“ Het is stralend weer wanneer ik om 9u de klim naar Cruz
de Ferro inzet. 1 voor 1 raap ik de jongeren op die de voorbije nacht niet op
tijd hun bed inkropen. Stilaan komen er echter donkere wolken over de bergkam
voor me gekropen. Twee dorpjes voor de top sla ik in een klein winkeltje wat
proviand in voor de slotklim en kijk even de kat uit de boom. Het lijkt even te
beteren maar wanneer ik het laatste dorpje bereik, stap ik zonder halt te
houden door want de lucht ziet bijna inktzwart, het begint al te druppelen en
het is nog maar 2km tot het ijzeren kruis.

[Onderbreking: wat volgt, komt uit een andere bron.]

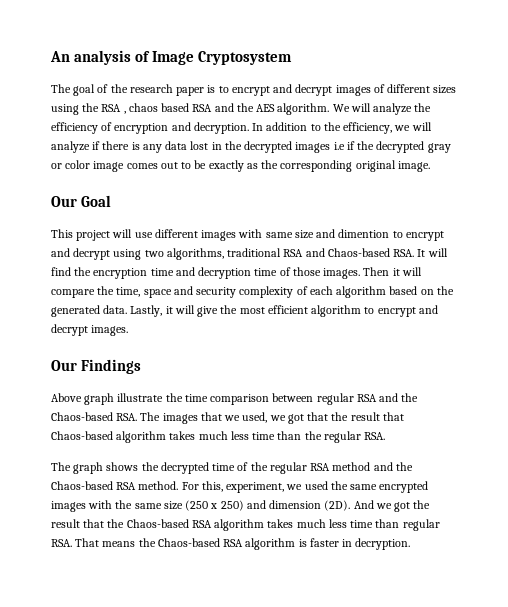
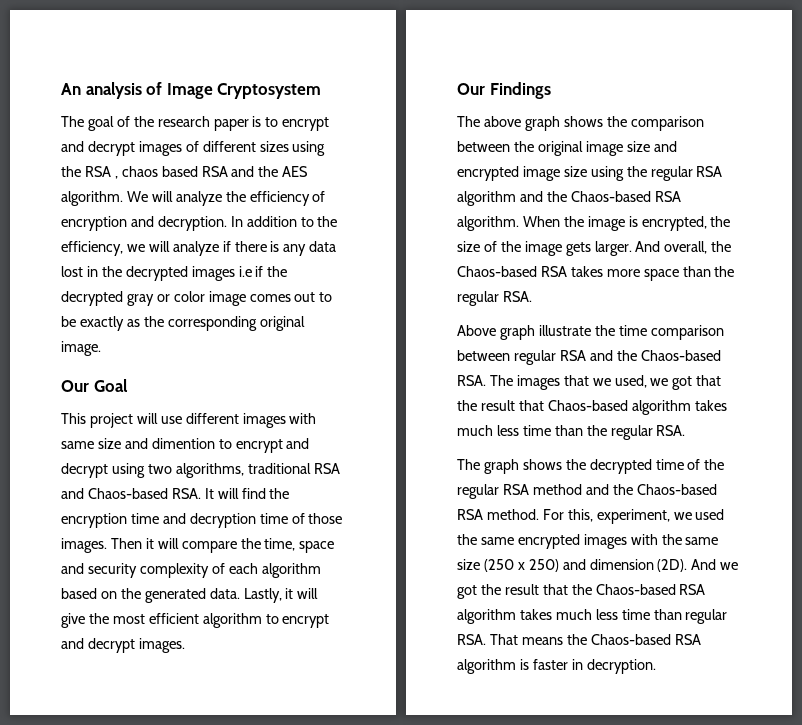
+ The above graph shows the comparison between the original image size and encrypted image size using the regular RSA algorithm and the Chaos-based RSA algorithm. When the image is encrypted, the size of the image gets larger. And overall, the Chaos-based RSA takes more space than the regular RSA.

Ik snel een Zuid-Koreaans meisje
voorbij en de hemelsluizen gaan nu echt open. Enkele honderden meters voor de
top slaat een onderkoelde wind me in het gezicht en begint het zowaar te
sneeuwen. Aan het Cruz de Ferro haal ik met onhandig koude vingers mijn
steentje uit mijn heuptasje en enkele seconden van concentratie later smijt ik
het op de hoop. De vrouw van daarnet staat veel sneller dan verwacht naast me.
Ze bidt als bezeten (30% van de Zuid-Koreanen is katholiek en meestal dan nog
van het meest fanatieke soort) terwijl de tranen haar over de wangen stromen.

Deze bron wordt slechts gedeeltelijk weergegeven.